### What you should do
Retype all the records below exactly as they are, with no image carried over.

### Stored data
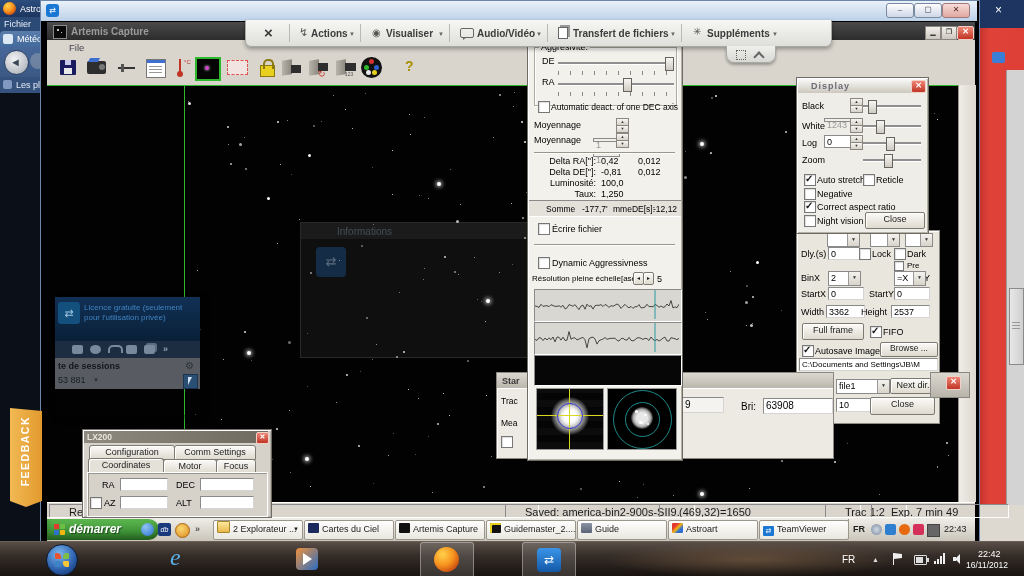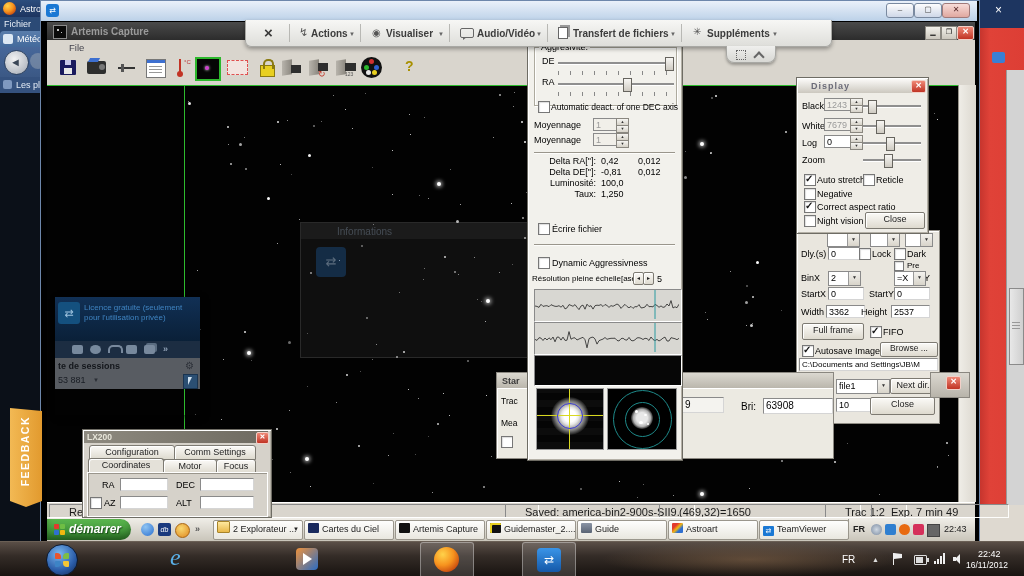--- a/index.html
+++ b/index.html
@@ -12,21 +12,21 @@
   .b3{position:absolute;background:linear-gradient(#fbfaf7,#dedacf);border:1px solid #7d7a72;border-radius:2px;
     font-size:9px;text-align:center;color:#222;line-height:1.4;box-shadow:inset 1px 1px 0 #fff;}
   .cb{position:absolute;width:10px;height:10px;background:#fff;border:1px solid #777;box-shadow:inset 1px 1px 1px #ddd;}
   .ck:before{content:"✓";position:absolute;left:0;top:-2px;font-size:10px;font-weight:bold;color:#111;}
   .etch{position:absolute;height:0;border-top:1px solid #9a968c;border-bottom:1px solid #fdfdfb;}
   .str{position:absolute;height:2px;background:#8f8f8f;box-shadow:0 1px 0 #fff;}
   .sth{position:absolute;width:7px;height:12px;background:linear-gradient(#f7f6f3,#cfcbc2);border:1px solid #66645e;}
   .tks{position:absolute;height:4px;background:repeating-linear-gradient(90deg,#888 0 1px,transparent 1px 12px);}
   .spn{position:absolute;height:13px;}
   .spn .v{position:absolute;left:0;top:0;bottom:0;width:21px;background:#fff;border:1px solid #8a8a8a;font-size:9px;padding:1px 2px;line-height:1.2;}
-  .spn.dis .v{background:#f1efe9;color:#9a9a9a;}
+  .spn.dis .v{background:#f1efe9;color:#9a9a9a;margin-top:20px;}
   .spn .ud{position:absolute;left:23px;top:0;width:11px;height:13px;}
   .ud i{position:absolute;left:0;width:11px;height:6px;background:linear-gradient(#f6f5f2,#d6d2c8);border:1px solid #8a8780;font-style:normal;font-size:4px;line-height:5px;text-align:center;color:#333;}
   .ud i.up{top:0;} .ud i.dn{top:7px;}
   .cmb{position:absolute;background:#fff;border:1px solid #8a8a8a;font-size:9px;line-height:1.2;padding:1px 2px;white-space:nowrap;}
   .cmb .da{position:absolute;right:0;top:0;bottom:0;width:11px;background:linear-gradient(#f3f2ee,#d8d4ca);border-left:1px solid #999;
     font-size:5px;text-align:center;color:#333;line-height:11px;}
   .rx{position:absolute;background:linear-gradient(#ef8876,#c03425);border:1px solid #f2d0c8;border-radius:2px;color:#fff;
     font-size:8px;line-height:9px;text-align:center;font-weight:bold;}
   .grp{position:absolute;border:1px solid #adaa9e;box-shadow:inset 1px 1px 0 #fff,1px 1px 0 #fff;}
   .seg{position:absolute;border:1px solid;border-color:#8a8a8a #fdfdfb #fdfdfb #8a8a8a;font-size:11px;color:#1a1a1a;
@@ -440,21 +440,21 @@
 
     <div class="a" style="left:0;top:480px;width:928px;height:15px;background:#d9d5cd;border-top:1px solid #fff;">
       <div class="seg" style="left:2px;top:1px;width:450px;"><span>Ready</span></div>
       <div class="seg" style="left:458px;top:1px;width:150px;"><span>Saved: america-bin2-900s-SII9.</span></div>
       <div class="seg" style="left:612px;top:1px;width:162px;"><span>(469,32)=1650</span></div>
       <div class="seg" style="left:778px;top:1px;width:42px;"><span>Trac 1:2</span></div>
       <div class="seg" style="left:824px;top:1px;width:98px;"><span>Exp. 7 min 49</span></div>
     </div>
 
     <div class="a" style="left:0;top:495px;width:928px;height:23px;background:linear-gradient(#f0eee8,#c9c5ba);border-top:1px solid #fff;">
-      <div class="a" style="left:0;top:1px;width:84px;height:21px;border-radius:0 11px 11px 0;background:linear-gradient(#5cb950,#2d7a28);box-shadow:inset 0 -4px 6px rgba(0,0,0,.25);">
+      <div class="a" style="left:0;top:1px;width:84px;height:21px;border-radius:0 11px 11px 0;background:linear-gradient(#5cb950,#2d7a28);box-shadow:inset 0 -4px 6px rgba(0,0,0,.25);padding-left:28px;">
         <div class="a" style="left:7px;top:5px;width:11px;height:11px;">
           <div class="a" style="left:0;top:0;width:5px;height:5px;background:#e23a2e;border-radius:1px;"></div>
           <div class="a" style="left:6px;top:0;width:5px;height:5px;background:#6fbe44;border-radius:1px;"></div>
           <div class="a" style="left:0;top:6px;width:5px;height:5px;background:#2f6fd0;border-radius:1px;"></div>
           <div class="a" style="left:6px;top:6px;width:5px;height:5px;background:#f0b810;border-radius:1px;"></div>
         </div>
         <div class="t" style="left:22px;top:4px;font-size:12px;font-weight:bold;font-style:italic;color:#fff;text-shadow:1px 1px 1px #1a4a18;">démarrer</div>
       </div>
       <div class="a" style="left:94px;top:5px;width:13px;height:13px;border-radius:50%;background:radial-gradient(circle at 35% 30%,#8fc4f2,#2a6fd0);"></div>
       <div class="a" style="left:111px;top:5px;width:13px;height:13px;background:#1a3a7e;border-radius:2px;color:#fff;font-size:7px;text-align:center;line-height:13px;font-style:italic;">db</div>
@@ -617,20 +617,26 @@
     <div class="t" style="left:0;top:126px;width:68px;text-align:right;">Delta RA["]:</div>
     <div class="t" style="left:73px;top:126px;">0,42</div>
     <div class="t" style="left:110px;top:126px;">0,012</div>
     <div class="t" style="left:0;top:137px;width:68px;text-align:right;">Delta DE["]:</div>
     <div class="t" style="left:73px;top:137px;">-0,81</div>
     <div class="t" style="left:110px;top:137px;">0,012</div>
     <div class="t" style="left:0;top:148px;width:68px;text-align:right;">Luminosité:</div>
     <div class="t" style="left:73px;top:148px;">100,0</div>
     <div class="t" style="left:0;top:159px;width:68px;text-align:right;">Taux:</div>
     <div class="t" style="left:73px;top:159px;">1,250</div>
+    <div class="a" style="left:1px;top:169px;width:152px;height:15px;background:#e4e1da;border-top:1px solid #8a8a8a;border-bottom:1px solid #fff;">
+      <div class="t" style="left:17px;top:4px;font-size:8.5px;">Somme</div>
+      <div class="t" style="left:53px;top:4px;font-size:8.5px;">-177,7'</div>
+      <div class="t" style="left:84px;top:4px;font-size:8.5px;">mmeDE[s]:</div>
+      <div class="t" style="left:124px;top:4px;font-size:8.5px;">-12,12</div>
+    </div>
     <div class="cb" style="left:10px;top:192px;"></div>
     <div class="t" style="left:24px;top:194px;">Écrire fichier</div>
     <div class="etch" style="left:6px;top:213px;width:141px;"></div>
     <div class="cb" style="left:10px;top:226px;"></div>
     <div class="t" style="left:24px;top:228px;">Dynamic Aggressivness</div>
     <div class="t" style="left:4px;top:244px;font-size:8px;">Résolution pleine échelle[asec]:</div>
     <div class="b3" style="left:105px;top:241px;width:9px;height:11px;font-size:6px;line-height:10px;">◂</div>
     <div class="b3" style="left:115px;top:241px;width:9px;height:11px;font-size:6px;line-height:10px;">▸</div>
     <div class="t" style="left:129px;top:244px;">5</div>
     <div class="a" style="left:6px;top:258px;width:146px;height:31px;background:#d8d7d2;border:1px solid;border-color:#8a8a8a #fff #fff #8a8a8a;">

### Solved exercise
--- a/index.html
+++ b/index.html
@@ -12,21 +12,21 @@
   .b3{position:absolute;background:linear-gradient(#fbfaf7,#dedacf);border:1px solid #7d7a72;border-radius:2px;
     font-size:9px;text-align:center;color:#222;line-height:1.4;box-shadow:inset 1px 1px 0 #fff;}
   .cb{position:absolute;width:10px;height:10px;background:#fff;border:1px solid #777;box-shadow:inset 1px 1px 1px #ddd;}
   .ck:before{content:"✓";position:absolute;left:0;top:-2px;font-size:10px;font-weight:bold;color:#111;}
   .etch{position:absolute;height:0;border-top:1px solid #9a968c;border-bottom:1px solid #fdfdfb;}
   .str{position:absolute;height:2px;background:#8f8f8f;box-shadow:0 1px 0 #fff;}
   .sth{position:absolute;width:7px;height:12px;background:linear-gradient(#f7f6f3,#cfcbc2);border:1px solid #66645e;}
   .tks{position:absolute;height:4px;background:repeating-linear-gradient(90deg,#888 0 1px,transparent 1px 12px);}
   .spn{position:absolute;height:13px;}
   .spn .v{position:absolute;left:0;top:0;bottom:0;width:21px;background:#fff;border:1px solid #8a8a8a;font-size:9px;padding:1px 2px;line-height:1.2;}
-  .spn.dis .v{background:#f1efe9;color:#9a9a9a;}
+  .spn.dis .v{background:#f1efe9;color:#9a9a9a;margin-top:20px;}
   .spn .ud{position:absolute;left:23px;top:0;width:11px;height:13px;}
   .ud i{position:absolute;left:0;width:11px;height:6px;background:linear-gradient(#f6f5f2,#d6d2c8);border:1px solid #8a8780;font-style:normal;font-size:4px;line-height:5px;text-align:center;color:#333;}
   .ud i.up{top:0;} .ud i.dn{top:7px;}
   .cmb{position:absolute;background:#fff;border:1px solid #8a8a8a;font-size:9px;line-height:1.2;padding:1px 2px;white-space:nowrap;}
   .cmb .da{position:absolute;right:0;top:0;bottom:0;width:11px;background:linear-gradient(#f3f2ee,#d8d4ca);border-left:1px solid #999;
     font-size:5px;text-align:center;color:#333;line-height:11px;}
   .rx{position:absolute;background:linear-gradient(#ef8876,#c03425);border:1px solid #f2d0c8;border-radius:2px;color:#fff;
     font-size:8px;line-height:9px;text-align:center;font-weight:bold;}
   .grp{position:absolute;border:1px solid #adaa9e;box-shadow:inset 1px 1px 0 #fff,1px 1px 0 #fff;}
   .seg{position:absolute;border:1px solid;border-color:#8a8a8a #fdfdfb #fdfdfb #8a8a8a;font-size:11px;color:#1a1a1a;
@@ -440,21 +440,21 @@
 
     <div class="a" style="left:0;top:480px;width:928px;height:15px;background:#d9d5cd;border-top:1px solid #fff;">
       <div class="seg" style="left:2px;top:1px;width:450px;"><span>Ready</span></div>
       <div class="seg" style="left:458px;top:1px;width:150px;"><span>Saved: america-bin2-900s-SII9.</span></div>
       <div class="seg" style="left:612px;top:1px;width:162px;"><span>(469,32)=1650</span></div>
       <div class="seg" style="left:778px;top:1px;width:42px;"><span>Trac 1:2</span></div>
       <div class="seg" style="left:824px;top:1px;width:98px;"><span>Exp. 7 min 49</span></div>
     </div>
 
     <div class="a" style="left:0;top:495px;width:928px;height:23px;background:linear-gradient(#f0eee8,#c9c5ba);border-top:1px solid #fff;">
-      <div class="a" style="left:0;top:1px;width:84px;height:21px;border-radius:0 11px 11px 0;background:linear-gradient(#5cb950,#2d7a28);box-shadow:inset 0 -4px 6px rgba(0,0,0,.25);">
+      <div class="a" style="left:0;top:1px;width:84px;height:21px;border-radius:0 11px 11px 0;background:linear-gradient(#5cb950,#2d7a28);box-shadow:inset 0 -4px 6px rgba(0,0,0,.25);padding-left:28px;">
         <div class="a" style="left:7px;top:5px;width:11px;height:11px;">
           <div class="a" style="left:0;top:0;width:5px;height:5px;background:#e23a2e;border-radius:1px;"></div>
           <div class="a" style="left:6px;top:0;width:5px;height:5px;background:#6fbe44;border-radius:1px;"></div>
           <div class="a" style="left:0;top:6px;width:5px;height:5px;background:#2f6fd0;border-radius:1px;"></div>
           <div class="a" style="left:6px;top:6px;width:5px;height:5px;background:#f0b810;border-radius:1px;"></div>
         </div>
         <div class="t" style="left:22px;top:4px;font-size:12px;font-weight:bold;font-style:italic;color:#fff;text-shadow:1px 1px 1px #1a4a18;">démarrer</div>
       </div>
       <div class="a" style="left:94px;top:5px;width:13px;height:13px;border-radius:50%;background:radial-gradient(circle at 35% 30%,#8fc4f2,#2a6fd0);"></div>
       <div class="a" style="left:111px;top:5px;width:13px;height:13px;background:#1a3a7e;border-radius:2px;color:#fff;font-size:7px;text-align:center;line-height:13px;font-style:italic;">db</div>
@@ -617,20 +617,26 @@
     <div class="t" style="left:0;top:126px;width:68px;text-align:right;">Delta RA["]:</div>
     <div class="t" style="left:73px;top:126px;">0,42</div>
     <div class="t" style="left:110px;top:126px;">0,012</div>
     <div class="t" style="left:0;top:137px;width:68px;text-align:right;">Delta DE["]:</div>
     <div class="t" style="left:73px;top:137px;">-0,81</div>
     <div class="t" style="left:110px;top:137px;">0,012</div>
     <div class="t" style="left:0;top:148px;width:68px;text-align:right;">Luminosité:</div>
     <div class="t" style="left:73px;top:148px;">100,0</div>
     <div class="t" style="left:0;top:159px;width:68px;text-align:right;">Taux:</div>
     <div class="t" style="left:73px;top:159px;">1,250</div>
+    <div class="a" style="left:1px;top:169px;width:152px;height:15px;background:#e4e1da;border-top:1px solid #8a8a8a;border-bottom:1px solid #fff;">
+      <div class="t" style="left:17px;top:4px;font-size:8.5px;">Somme</div>
+      <div class="t" style="left:53px;top:4px;font-size:8.5px;">-177,7'</div>
+      <div class="t" style="left:84px;top:4px;font-size:8.5px;">mmeDE[s]:</div>
+      <div class="t" style="left:124px;top:4px;font-size:8.5px;">-12,12</div>
+    </div>
     <div class="cb" style="left:10px;top:192px;"></div>
     <div class="t" style="left:24px;top:194px;">Écrire fichier</div>
     <div class="etch" style="left:6px;top:213px;width:141px;"></div>
     <div class="cb" style="left:10px;top:226px;"></div>
     <div class="t" style="left:24px;top:228px;">Dynamic Aggressivness</div>
     <div class="t" style="left:4px;top:244px;font-size:8px;">Résolution pleine échelle[asec]:</div>
     <div class="b3" style="left:105px;top:241px;width:9px;height:11px;font-size:6px;line-height:10px;">◂</div>
     <div class="b3" style="left:115px;top:241px;width:9px;height:11px;font-size:6px;line-height:10px;">▸</div>
     <div class="t" style="left:129px;top:244px;">5</div>
     <div class="a" style="left:6px;top:258px;width:146px;height:31px;background:#d8d7d2;border:1px solid;border-color:#8a8a8a #fff #fff #8a8a8a;">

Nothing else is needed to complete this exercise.